Danny took the stack from his hands, and Slatterly said, “Heavy, uh?”
Danny gave him a shaky smile and nodded.
“Men,” Frank McCarthy called, “do you all attest that you answered the ballot question truthfully and signed your names? A show of hands.”
Every hand in the room rose.
“So that our young officer to stage left doesn’t have to count them right here and right now, could I get a show of hands as to how many of you voted in favor of accepting this charter and joining the AF of L? If all of you who voted ‘yay,’ would please stand.”

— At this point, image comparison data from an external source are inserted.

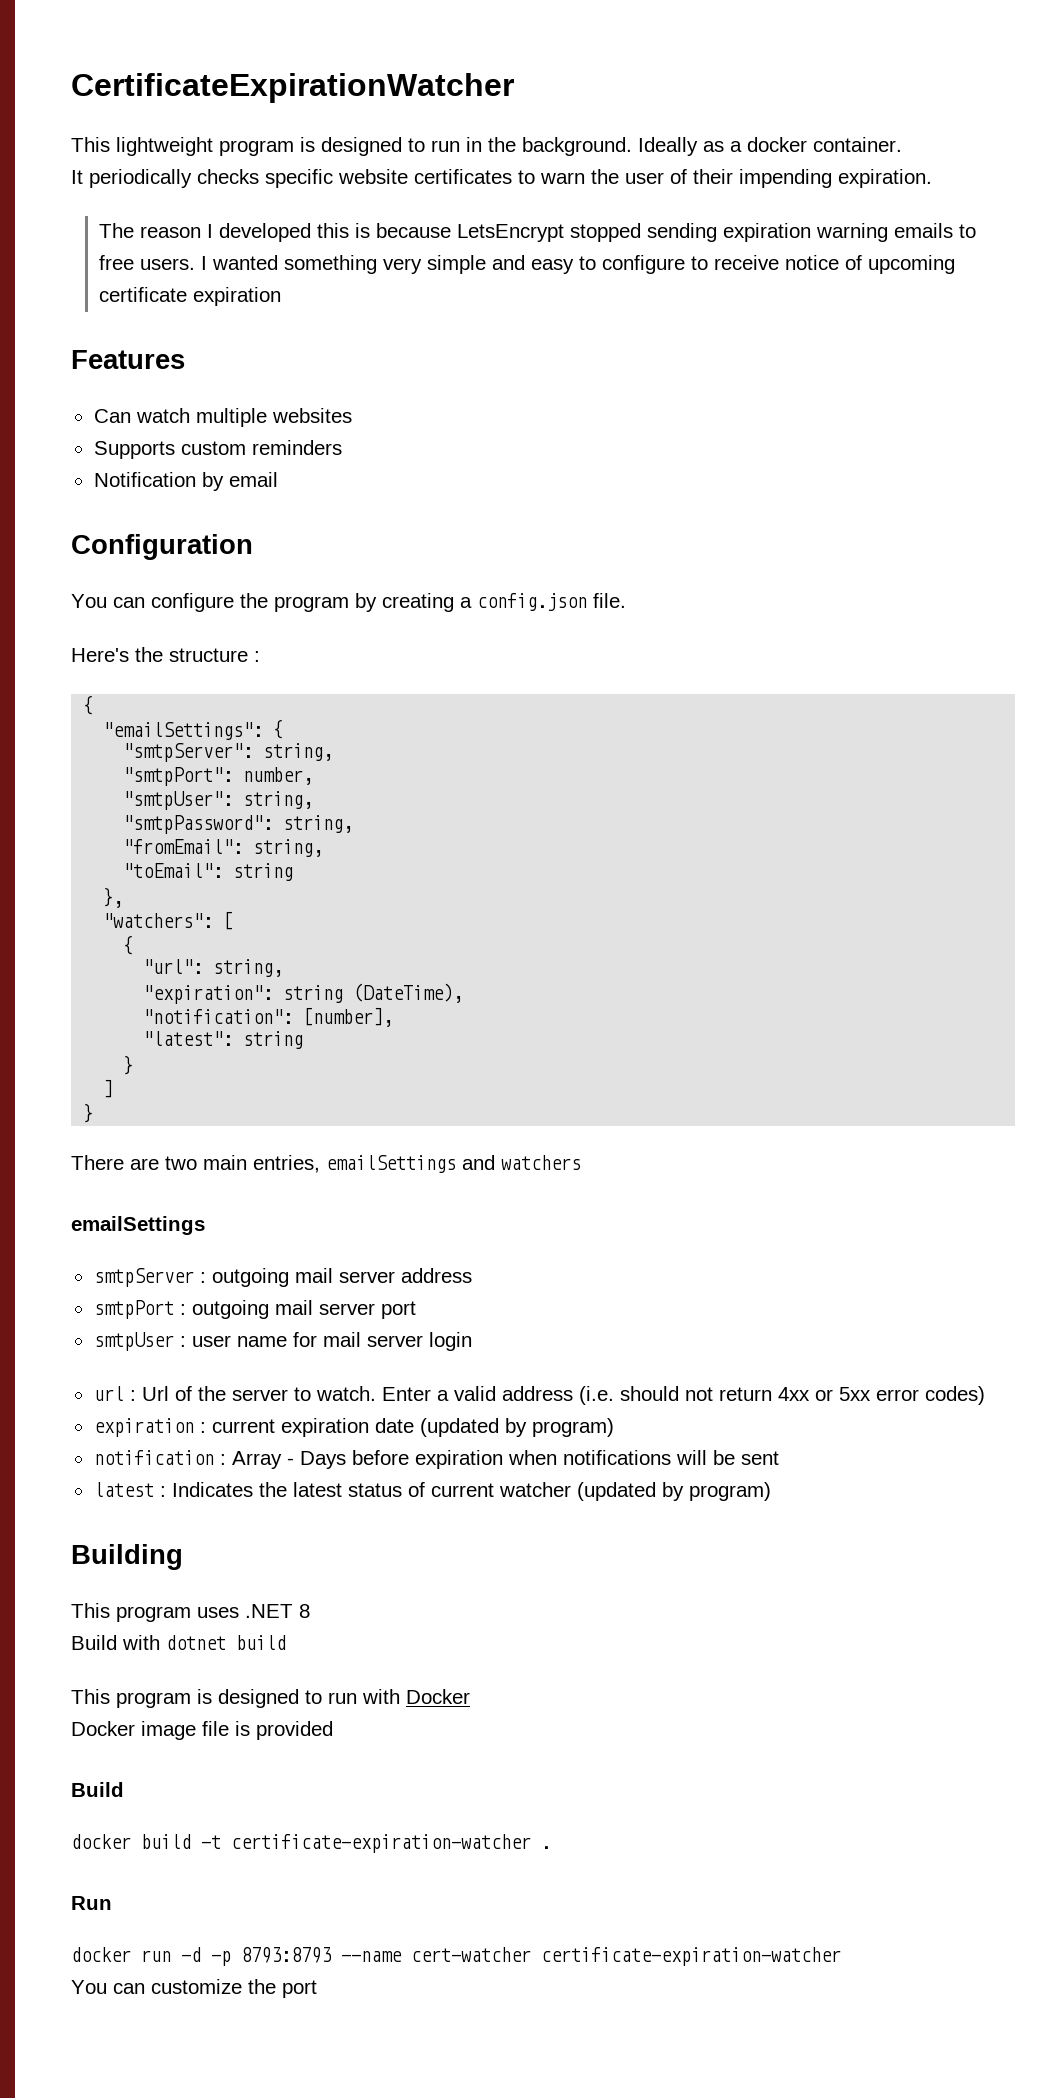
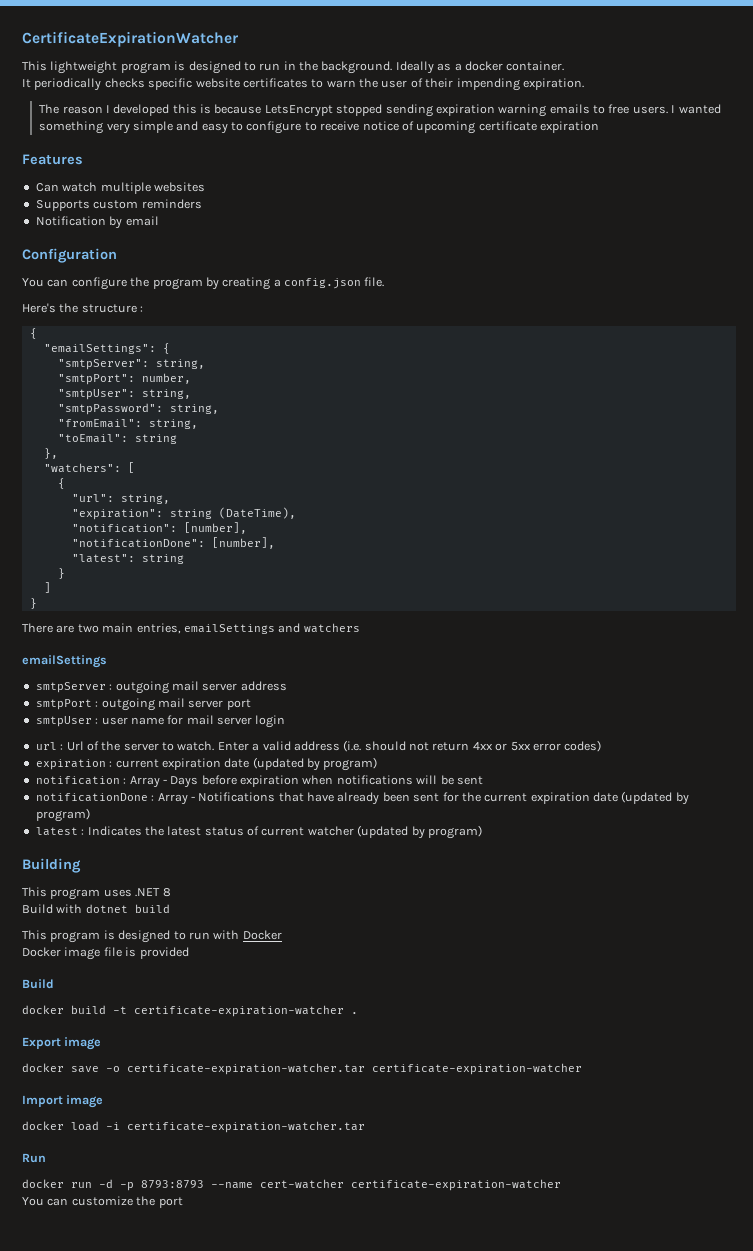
+ "notificationDone": [number],
+ notificationDone : Array - Notifications that have already been sent for the current expiration date (updated by program)
+ Export image
+ docker save -o certificate-expiration-watcher.tar certificate-expiration-watcher
+ Import image
+ docker load -i certificate-expiration-watcher.tar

Danny looked up from the stack in his hands as fourteen hundred chairs pushed back and fourteen hundred men rose to their feet.
McCarthy raised his megaphone. “Welcome to the American Federation of Labor, gentlemen.”
The collective scream that exploded in Fay Hall pushed Danny’s spine into the center of his chest and flooded his brain with white light. Mark Denton snatched the stack of ballots from his hands and tossed them high above his head and they hung in the air and then began to float downward as Mark lifted him off his feet and kissed his cheek and hugged him so hard his bones howled.